The finding that adopting the SAT optional policy tends to reduce the academic capability of the student body runs headlong into stiff opposition from SAT opponents. One of them is Wake Forest University sociology professor Joseph Soares, who wrote a reply to a Pope Center article about his school’s decision to drop the SAT requirement, stating, “Everyone who has done statistical work on admissions knows that HSGPA (high school grade point average) is the best single predictor of college grades.”

I think there is probably some hyperbole in that statement, but rather than digging into competing experts and their research, I would like to pose this question: Is a school more likely to get a false positive from high school grades or from the student’s SAT score? That is to say, is it more likely that a student who scored well on the SAT will turn out to be a fairly weak student, or that a student with a good high school GPA will turn out to be a fairly weak student?

Whatever the remaining flaws in the SAT (and the College Board says that over the years, it has worked to eliminate questions that have hidden cultural biases), it is a uniform test. That, however, cannot be said about America’s high schools, where the expectations and rigor vary enormously. I was reminded of that fact in a new City Journal article by Myron Magnet where the author comments on the high spending mandated by courts in New Jersey on public schools.

Magnet writes, “What are New Jersey taxpayers accomplishing with the $22,000 to $27,000 they spend per pupil each year in the big inner-city districts? On test scores and graduation rates in Newark, the needle has scarcely flickered. As the E3 education reform group’s report Money for Nothing notes, high schools in the state’s biggest city can’t produce substantial numbers of juniors and seniors who can pass tests of eighth-grade knowledge and skills….”

So the top students graduating from Newark high schools probably have significantly weaker academic capabilities than lower-ranking students from other public schools, private schools, and home-schooled students. Of course, non-SAT colleges look at other factors besides high school grades, but essays are notorious for being coached if not entirely ghost-written. Personal interviews allow subjective and emotional elements to play a large role, possibly for the good, but also possibly misleading for the evaluator.

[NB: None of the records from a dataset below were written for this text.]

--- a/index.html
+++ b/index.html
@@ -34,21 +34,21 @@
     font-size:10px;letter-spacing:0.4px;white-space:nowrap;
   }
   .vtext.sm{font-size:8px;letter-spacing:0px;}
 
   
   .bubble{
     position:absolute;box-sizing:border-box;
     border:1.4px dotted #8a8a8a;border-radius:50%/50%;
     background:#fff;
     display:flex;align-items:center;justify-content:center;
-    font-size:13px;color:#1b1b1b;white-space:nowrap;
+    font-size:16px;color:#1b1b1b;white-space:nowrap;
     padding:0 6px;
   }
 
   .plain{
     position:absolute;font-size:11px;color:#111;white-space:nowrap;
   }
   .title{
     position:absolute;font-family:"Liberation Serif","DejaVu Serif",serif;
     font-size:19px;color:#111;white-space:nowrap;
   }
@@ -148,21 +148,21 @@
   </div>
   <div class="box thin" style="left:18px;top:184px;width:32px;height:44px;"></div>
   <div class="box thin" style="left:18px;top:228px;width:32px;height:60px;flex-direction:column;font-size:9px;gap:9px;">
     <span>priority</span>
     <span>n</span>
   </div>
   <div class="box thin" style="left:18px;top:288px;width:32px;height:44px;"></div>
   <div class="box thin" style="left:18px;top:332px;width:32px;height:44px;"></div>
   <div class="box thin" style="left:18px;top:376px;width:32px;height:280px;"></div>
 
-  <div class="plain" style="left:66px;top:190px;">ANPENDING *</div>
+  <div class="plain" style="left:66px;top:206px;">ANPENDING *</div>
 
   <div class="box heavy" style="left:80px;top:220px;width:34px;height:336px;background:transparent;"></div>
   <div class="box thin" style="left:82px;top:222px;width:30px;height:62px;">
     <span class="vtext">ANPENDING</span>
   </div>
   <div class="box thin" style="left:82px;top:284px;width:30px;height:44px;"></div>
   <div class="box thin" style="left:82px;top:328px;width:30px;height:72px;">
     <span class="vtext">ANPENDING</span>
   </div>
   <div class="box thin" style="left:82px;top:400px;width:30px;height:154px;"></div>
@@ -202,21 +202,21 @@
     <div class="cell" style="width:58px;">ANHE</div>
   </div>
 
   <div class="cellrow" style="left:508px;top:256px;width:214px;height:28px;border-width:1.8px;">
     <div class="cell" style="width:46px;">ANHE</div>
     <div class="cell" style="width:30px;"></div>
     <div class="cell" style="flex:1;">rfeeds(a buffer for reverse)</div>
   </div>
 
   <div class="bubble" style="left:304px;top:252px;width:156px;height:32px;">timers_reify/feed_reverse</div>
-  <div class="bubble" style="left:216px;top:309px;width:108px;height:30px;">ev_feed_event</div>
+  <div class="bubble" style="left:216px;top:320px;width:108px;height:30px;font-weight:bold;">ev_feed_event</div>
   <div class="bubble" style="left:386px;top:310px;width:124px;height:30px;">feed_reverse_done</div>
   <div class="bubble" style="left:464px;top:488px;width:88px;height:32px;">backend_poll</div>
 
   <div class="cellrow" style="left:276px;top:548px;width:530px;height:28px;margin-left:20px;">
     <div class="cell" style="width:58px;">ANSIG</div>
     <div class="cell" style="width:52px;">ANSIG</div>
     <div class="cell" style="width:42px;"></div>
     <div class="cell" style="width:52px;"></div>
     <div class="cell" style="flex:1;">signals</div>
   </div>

For that reason, I believe that it is more likely that a student who looks good based on high school grades, essays, and an interview will be falsely identified as a good student to admit than a student who scored well on the SAT.

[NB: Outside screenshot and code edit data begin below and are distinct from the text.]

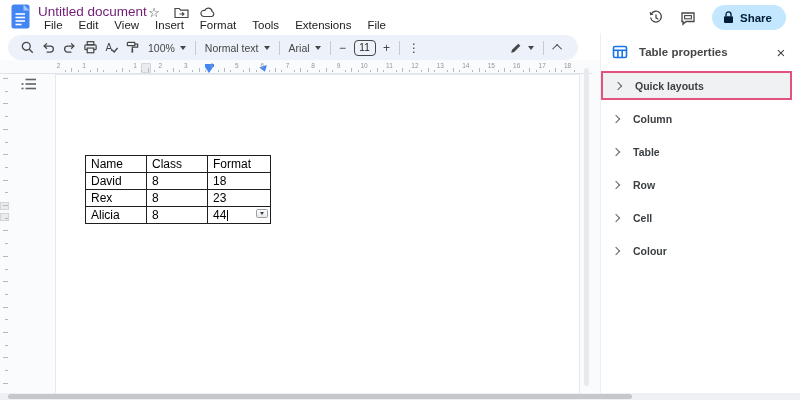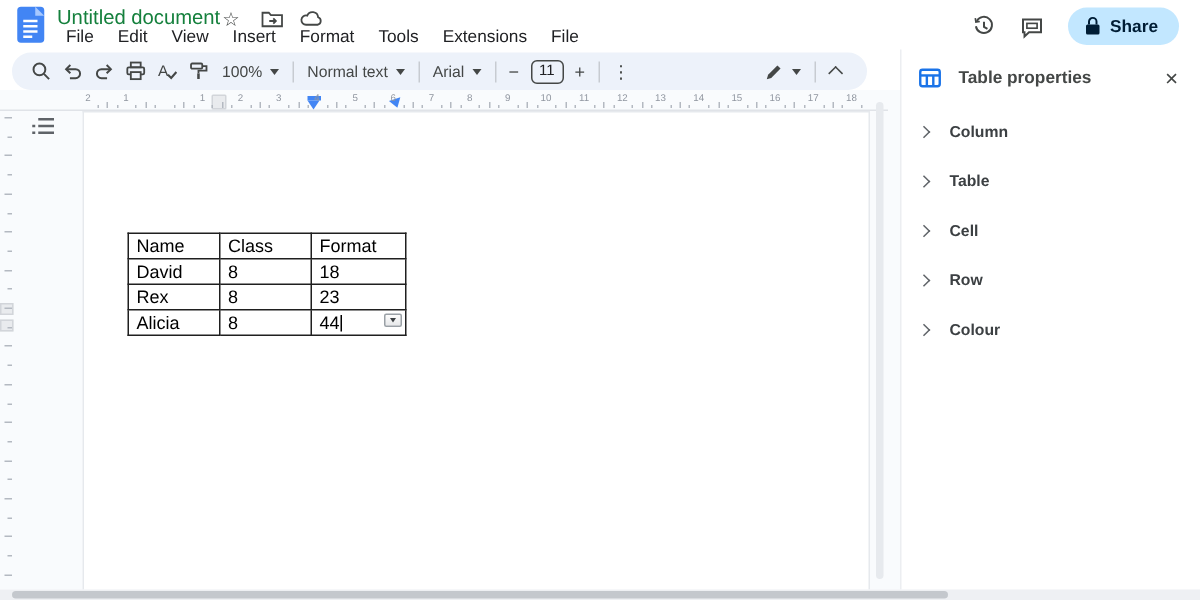--- a/index.html
+++ b/index.html
@@ -3,21 +3,21 @@
 <meta charset="utf-8">
 <style>
   * { margin:0; padding:0; box-sizing:border-box; }
   html,body { width:800px; height:400px; overflow:hidden; }
   body { font-family:"Liberation Sans","DejaVu Sans",sans-serif; background:#fff; position:relative; }
   #app { position:absolute; inset:0; width:800px; height:400px; }
 
   
   .topbar { position:absolute; left:0; top:0; width:800px; height:34px; background:#fff; z-index:5; }
   .docs-logo { position:absolute; left:11px; top:4px; }
-  .doc-title { position:absolute; left:38px; top:4px; font-size:13.5px; color:#15803d; }
+  .doc-title { position:absolute; left:38px; top:4px; font-size:13.5px; color:#701a75; }
   .title-icons { position:absolute; left:146px; top:4px; display:flex; align-items:center; gap:11px; color:#444746; }
   .ticon { width:16px; height:16px; display:flex; align-items:center; justify-content:center; }
   .star-glyph { font-size:13px; color:#444746; line-height:1; }
   .menubar { position:absolute; left:36px; top:18px; display:flex; }
   .menu-item { font-size:11.5px; color:#202124; padding:1px 8px 2px 8px; border-radius:7px; cursor:default; }
   .topbar-right { position:absolute; right:14px; top:5px; display:flex; align-items:center; gap:16px; }
   .share-btn { display:flex; align-items:center; gap:6px; background:#c2e7ff; color:#001d35; border:none; border-radius:13px; height:25px; padding:0 14px 0 11px; font-size:11.5px; font-weight:bold; font-family:inherit; }
 
   
   .toolbar { position:absolute; left:8px; top:35px; width:570px; height:25px; background:#edf2fa; border-radius:13px; display:flex; align-items:center; padding:0 9px; z-index:4; }
@@ -376,35 +376,39 @@
       <svg width="16" height="16" viewBox="0 0 16 16" fill="none" stroke="#1a73e8" stroke-width="1.6">
         <rect x="1.5" y="2.5" width="13" height="11" rx="1.5"></rect>
         <line x1="1.5" y1="6.3" x2="14.5" y2="6.3"></line>
         <line x1="5.9" y1="6.3" x2="5.9" y2="13.5"></line>
         <line x1="10.2" y1="6.3" x2="10.2" y2="13.5"></line>
       </svg>
       <span class="panel-title">Table properties</span>
       <span class="panel-close">×</span>
     </div>
     <div class="panel-sections">
+      <div class="panel-section highlighted">
+        <span class="chev-right"></span>
+        <span class="section-label">Quick layouts</span>
+      </div>
       <div class="panel-section">
         <span class="chev-right"></span>
         <span class="section-label">Column</span>
       </div>
       <div class="panel-section">
         <span class="chev-right"></span>
         <span class="section-label">Table</span>
       </div>
       <div class="panel-section">
         <span class="chev-right"></span>
+        <span class="section-label">Row</span>
+      </div>
+      <div class="panel-section">
+        <span class="chev-right"></span>
         <span class="section-label">Cell</span>
-      </div>
-      <div class="panel-section">
-        <span class="chev-right"></span>
-        <span class="section-label">Row</span>
       </div>
       <div class="panel-section">
         <span class="chev-right"></span>
         <span class="section-label">Colour</span>
       </div>
     </div>
   </aside>
 
   <div class="hscroll-track">
     <div class="hscroll-thumb"></div>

Suppose that a college selects students to admit based entirely on HSGPA plus those questionable factors of essays and interviews. That approach ensures that the student body will have a far wider range of the abilities that count in college (reading, basic math, writing) than if the school admitted the applicants with the strongest SAT scores. That’s important because when professors have to deal with classes with students of widely differing abilities (and interest levels) they have a harder time teaching a rigorous class.

Those who want to dump the SAT say that without it, they can bring together a more “diverse and interesting” student body. No doubt they think that’s good, but from the professor’s point of view, it’s better to have a homogeneous group of students with regard to their ability and interest levels. That’s a hidden but important cost when you open the Pandora’s Box of looking for a “diverse and interesting” group of students.

Why shouldn’t college admissions committees work with more information rather than less? If Howard Wainer is correct, it’s a mistake to abandon SAT scores because that makes the guesswork in deciding which students to admit more difficult.